▶ _Aim of the exercise_: In full and without alteration, output each record given here.

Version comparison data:
········
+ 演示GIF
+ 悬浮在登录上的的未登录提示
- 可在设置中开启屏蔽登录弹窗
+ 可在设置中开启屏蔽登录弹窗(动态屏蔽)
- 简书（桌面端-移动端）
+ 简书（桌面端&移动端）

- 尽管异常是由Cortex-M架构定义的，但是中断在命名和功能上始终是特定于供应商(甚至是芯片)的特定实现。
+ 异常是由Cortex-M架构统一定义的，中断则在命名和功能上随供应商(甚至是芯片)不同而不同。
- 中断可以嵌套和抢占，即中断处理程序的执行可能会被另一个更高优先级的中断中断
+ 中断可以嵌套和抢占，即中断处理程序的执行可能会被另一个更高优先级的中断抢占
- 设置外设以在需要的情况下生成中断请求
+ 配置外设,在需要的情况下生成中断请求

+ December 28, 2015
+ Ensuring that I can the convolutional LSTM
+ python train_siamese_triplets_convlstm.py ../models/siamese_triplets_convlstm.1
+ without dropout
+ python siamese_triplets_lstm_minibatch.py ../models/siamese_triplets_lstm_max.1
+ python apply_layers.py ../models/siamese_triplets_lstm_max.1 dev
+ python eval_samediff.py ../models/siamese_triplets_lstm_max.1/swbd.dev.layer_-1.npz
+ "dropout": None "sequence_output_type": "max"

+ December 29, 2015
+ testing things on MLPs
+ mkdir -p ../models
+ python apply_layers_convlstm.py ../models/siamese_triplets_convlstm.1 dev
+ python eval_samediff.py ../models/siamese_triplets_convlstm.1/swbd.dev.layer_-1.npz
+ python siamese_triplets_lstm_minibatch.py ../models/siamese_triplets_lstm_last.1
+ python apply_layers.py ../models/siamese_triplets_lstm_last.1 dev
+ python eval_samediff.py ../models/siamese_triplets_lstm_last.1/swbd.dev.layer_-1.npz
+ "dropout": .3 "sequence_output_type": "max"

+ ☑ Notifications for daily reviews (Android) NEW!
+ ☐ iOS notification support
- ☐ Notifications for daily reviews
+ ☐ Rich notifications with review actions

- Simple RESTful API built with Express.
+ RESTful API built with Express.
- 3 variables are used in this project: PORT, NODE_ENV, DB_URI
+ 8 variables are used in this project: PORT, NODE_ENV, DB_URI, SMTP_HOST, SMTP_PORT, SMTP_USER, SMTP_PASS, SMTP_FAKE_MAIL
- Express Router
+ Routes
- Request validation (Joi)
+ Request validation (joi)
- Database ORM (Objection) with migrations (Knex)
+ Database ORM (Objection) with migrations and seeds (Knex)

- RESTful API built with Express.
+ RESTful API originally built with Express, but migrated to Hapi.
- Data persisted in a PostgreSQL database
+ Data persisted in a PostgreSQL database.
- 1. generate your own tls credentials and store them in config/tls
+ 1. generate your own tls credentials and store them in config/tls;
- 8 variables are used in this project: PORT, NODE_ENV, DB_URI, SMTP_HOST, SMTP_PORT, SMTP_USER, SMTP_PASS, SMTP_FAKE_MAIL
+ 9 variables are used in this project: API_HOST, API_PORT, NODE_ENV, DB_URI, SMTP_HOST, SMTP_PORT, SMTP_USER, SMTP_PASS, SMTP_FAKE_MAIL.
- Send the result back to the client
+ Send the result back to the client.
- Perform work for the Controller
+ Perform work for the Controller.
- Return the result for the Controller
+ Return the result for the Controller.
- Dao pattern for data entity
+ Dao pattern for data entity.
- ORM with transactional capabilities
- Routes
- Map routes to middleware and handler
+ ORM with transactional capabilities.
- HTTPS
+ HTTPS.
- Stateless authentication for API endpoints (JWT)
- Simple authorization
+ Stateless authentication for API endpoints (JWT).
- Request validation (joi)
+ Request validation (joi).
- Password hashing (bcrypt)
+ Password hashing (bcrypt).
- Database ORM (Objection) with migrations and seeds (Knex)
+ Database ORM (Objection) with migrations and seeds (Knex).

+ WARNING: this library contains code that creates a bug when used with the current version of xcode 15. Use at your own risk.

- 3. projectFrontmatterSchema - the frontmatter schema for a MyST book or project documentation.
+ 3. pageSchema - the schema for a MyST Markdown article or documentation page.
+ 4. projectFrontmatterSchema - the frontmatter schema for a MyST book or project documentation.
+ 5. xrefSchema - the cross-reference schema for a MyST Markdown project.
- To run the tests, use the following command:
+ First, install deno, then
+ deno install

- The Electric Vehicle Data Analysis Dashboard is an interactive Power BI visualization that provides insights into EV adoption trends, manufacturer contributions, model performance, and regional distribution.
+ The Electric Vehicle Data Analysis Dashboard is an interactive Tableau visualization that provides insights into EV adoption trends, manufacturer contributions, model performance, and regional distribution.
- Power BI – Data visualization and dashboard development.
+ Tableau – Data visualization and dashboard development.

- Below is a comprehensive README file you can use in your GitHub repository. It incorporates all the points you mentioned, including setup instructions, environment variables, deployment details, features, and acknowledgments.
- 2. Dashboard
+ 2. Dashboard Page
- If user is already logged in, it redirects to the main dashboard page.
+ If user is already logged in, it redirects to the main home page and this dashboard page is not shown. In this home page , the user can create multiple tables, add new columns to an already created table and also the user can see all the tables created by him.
········
▶ _Answer to this task_:
+ 演示GIF
+ 悬浮在登录上的的未登录提示
- 可在设置中开启屏蔽登录弹窗
+ 可在设置中开启屏蔽登录弹窗(动态屏蔽)
- 简书（桌面端-移动端）
+ 简书（桌面端&移动端）

- 尽管异常是由Cortex-M架构定义的，但是中断在命名和功能上始终是特定于供应商(甚至是芯片)的特定实现。
+ 异常是由Cortex-M架构统一定义的，中断则在命名和功能上随供应商(甚至是芯片)不同而不同。
- 中断可以嵌套和抢占，即中断处理程序的执行可能会被另一个更高优先级的中断中断
+ 中断可以嵌套和抢占，即中断处理程序的执行可能会被另一个更高优先级的中断抢占
- 设置外设以在需要的情况下生成中断请求
+ 配置外设,在需要的情况下生成中断请求

+ December 28, 2015
+ Ensuring that I can the convolutional LSTM
+ python train_siamese_triplets_convlstm.py ../models/siamese_triplets_convlstm.1
+ without dropout
+ python siamese_triplets_lstm_minibatch.py ../models/siamese_triplets_lstm_max.1
+ python apply_layers.py ../models/siamese_triplets_lstm_max.1 dev
+ python eval_samediff.py ../models/siamese_triplets_lstm_max.1/swbd.dev.layer_-1.npz
+ "dropout": None "sequence_output_type": "max"

+ December 29, 2015
+ testing things on MLPs
+ mkdir -p ../models
+ python apply_layers_convlstm.py ../models/siamese_triplets_convlstm.1 dev
+ python eval_samediff.py ../models/siamese_triplets_convlstm.1/swbd.dev.layer_-1.npz
+ python siamese_triplets_lstm_minibatch.py ../models/siamese_triplets_lstm_last.1
+ python apply_layers.py ../models/siamese_triplets_lstm_last.1 dev
+ python eval_samediff.py ../models/siamese_triplets_lstm_last.1/swbd.dev.layer_-1.npz
+ "dropout": .3 "sequence_output_type": "max"

+ ☑ Notifications for daily reviews (Android) NEW!
+ ☐ iOS notification support
- ☐ Notifications for daily reviews
+ ☐ Rich notifications with review actions

- Simple RESTful API built with Express.
+ RESTful API built with Express.
- 3 variables are used in this project: PORT, NODE_ENV, DB_URI
+ 8 variables are used in this project: PORT, NODE_ENV, DB_URI, SMTP_HOST, SMTP_PORT, SMTP_USER, SMTP_PASS, SMTP_FAKE_MAIL
- Express Router
+ Routes
- Request validation (Joi)
+ Request validation (joi)
- Database ORM (Objection) with migrations (Knex)
+ Database ORM (Objection) with migrations and seeds (Knex)

- RESTful API built with Express.
+ RESTful API originally built with Express, but migrated to Hapi.
- Data persisted in a PostgreSQL database
+ Data persisted in a PostgreSQL database.
- 1. generate your own tls credentials and store them in config/tls
+ 1. generate your own tls credentials and store them in config/tls;
- 8 variables are used in this project: PORT, NODE_ENV, DB_URI, SMTP_HOST, SMTP_PORT, SMTP_USER, SMTP_PASS, SMTP_FAKE_MAIL
+ 9 variables are used in this project: API_HOST, API_PORT, NODE_ENV, DB_URI, SMTP_HOST, SMTP_PORT, SMTP_USER, SMTP_PASS, SMTP_FAKE_MAIL.
- Send the result back to the client
+ Send the result back to the client.
- Perform work for the Controller
+ Perform work for the Controller.
- Return the result for the Controller
+ Return the result for the Controller.
- Dao pattern for data entity
+ Dao pattern for data entity.
- ORM with transactional capabilities
- Routes
- Map routes to middleware and handler
+ ORM with transactional capabilities.
- HTTPS
+ HTTPS.
- Stateless authentication for API endpoints (JWT)
- Simple authorization
+ Stateless authentication for API endpoints (JWT).
- Request validation (joi)
+ Request validation (joi).
- Password hashing (bcrypt)
+ Password hashing (bcrypt).
- Database ORM (Objection) with migrations and seeds (Knex)
+ Database ORM (Objection) with migrations and seeds (Knex).

+ WARNING: this library contains code that creates a bug when used with the current version of xcode 15. Use at your own risk.

- 3. projectFrontmatterSchema - the frontmatter schema for a MyST book or project documentation.
+ 3. pageSchema - the schema for a MyST Markdown article or documentation page.
+ 4. projectFrontmatterSchema - the frontmatter schema for a MyST book or project documentation.
+ 5. xrefSchema - the cross-reference schema for a MyST Markdown project.
- To run the tests, use the following command:
+ First, install deno, then
+ deno install

- The Electric Vehicle Data Analysis Dashboard is an interactive Power BI visualization that provides insights into EV adoption trends, manufacturer contributions, model performance, and regional distribution.
+ The Electric Vehicle Data Analysis Dashboard is an interactive Tableau visualization that provides insights into EV adoption trends, manufacturer contributions, model performance, and regional distribution.
- Power BI – Data visualization and dashboard development.
+ Tableau – Data visualization and dashboard development.

- Below is a comprehensive README file you can use in your GitHub repository. It incorporates all the points you mentioned, including setup instructions, environment variables, deployment details, features, and acknowledgments.
- 2. Dashboard
+ 2. Dashboard Page
- If user is already logged in, it redirects to the main dashboard page.
+ If user is already logged in, it redirects to the main home page and this dashboard page is not shown. In this home page , the user can create multiple tables, add new columns to an already created table and also the user can see all the tables created by him.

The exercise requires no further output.